If a particular class D chip is sufficiently clever, it could monitor the output current and adjust the width of its PWM pulses accordingly. I think some of them even do it on a per-cycle basis, precisely to avoid problems with inductor saturation. However, I still prefer to keep things as linear as possible in the first place. And those amplifier ICs never seem provide an external feedback loop, only internal self-correction.
I have similar concerns about those mystery capacitors that I see on various class D amplifier modules. Microbial 0x0x (0805, 0402 etc.) package sizes come with a price to pay. X7R, X5R etc. ceramics are not linear, and a bit like inductor saturation that varies with DC offset, their capacitance varies with DC offset.

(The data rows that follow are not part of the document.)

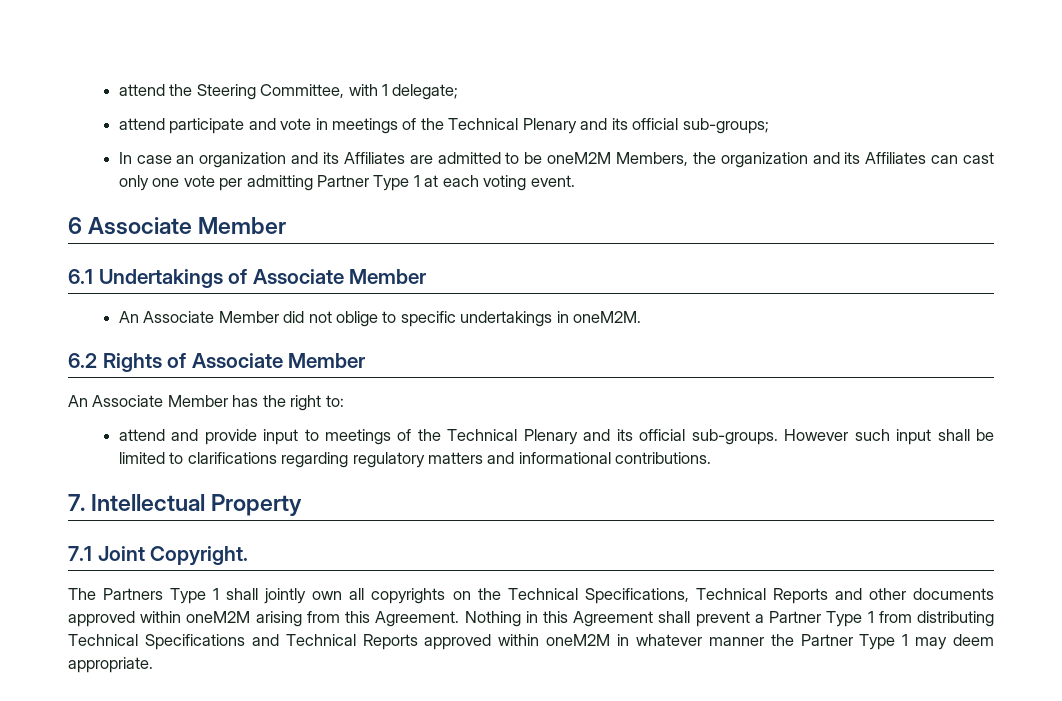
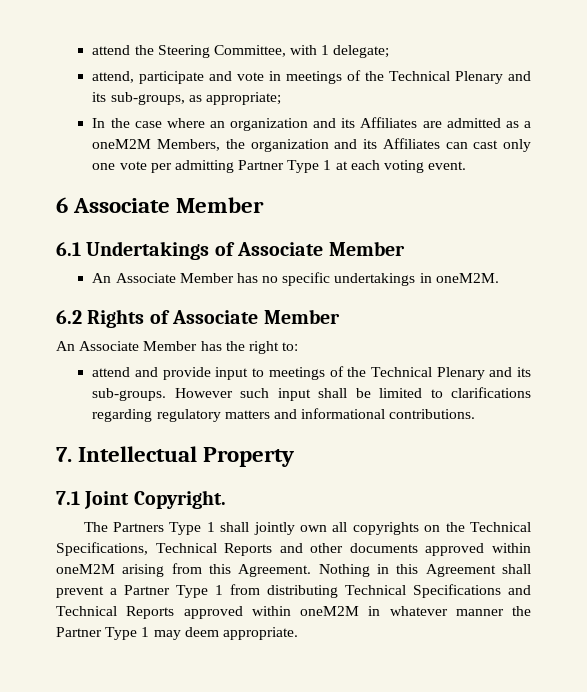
- attend participate and vote in meetings of the Technical Plenary and its official sub-groups;
- In case an organization and its Affiliates are admitted to be oneM2M Members, the organization and its Affiliates can cast only one vote per admitting Partner Type 1 at each voting event.
+ attend, participate and vote in meetings of the Technical Plenary and its sub-groups, as appropriate;
+ In the case where an organization and its Affiliates are admitted as a oneM2M Members, the organization and its Affiliates can cast only one vote per admitting Partner Type 1 at each voting event.
- An Associate Member did not oblige to specific undertakings in oneM2M.
+ An Associate Member has no specific undertakings in oneM2M.
- attend and provide input to meetings of the Technical Plenary and its official sub-groups.
+ attend and provide input to meetings of the Technical Plenary and its sub-groups.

Measuring the output current and using the signal as feedback to linearise an amplifier sounds like a great idea… as long as we know the speaker is the main source of nonlinearity. But if there are additional components in series and in parallel, that makes it more tricky. Just speculating, current control could allow us to ignore non-linear inductors in series (for the same reason that I find current control an appealing idea, because it allows us to ignore at least one type of modulation in the speaker where the inductance varies depending on voice coil position). But if part of that current is bypassed to ground, then the capacitors either have to be very linear or we have to fall back on some other feedback scheme.
/ramble
TINA simulator, limited accuracy
In other news, I performed a sanity check on TINA’s distortion tool, and found that it’s not too accurate at lower levels. By connecting an ideal distortion-free source across some ideal resistors, distortion should be zero, right? Well, it’s not. There is a lower bound that looks just like that flat “noise floor” of harmonics in some of my simulation graphs. In a way it’s a relief, because I know from experience that a series of harmonics of equal loudness tends to produce a characteristic ‘buzzing’ sound, and it should just be an artefact of the simulation.
Nonetheless, I’m still keen to improve real-world results by filtering the power supply (because it’s not just noise or hum — those things modulate the signal). Surprisingly, the little class-D amp produces less line noise than other appliances connected nearby. Or not-so-surprisingly, given the inductive loops formed by long non-twisted pair signal wires.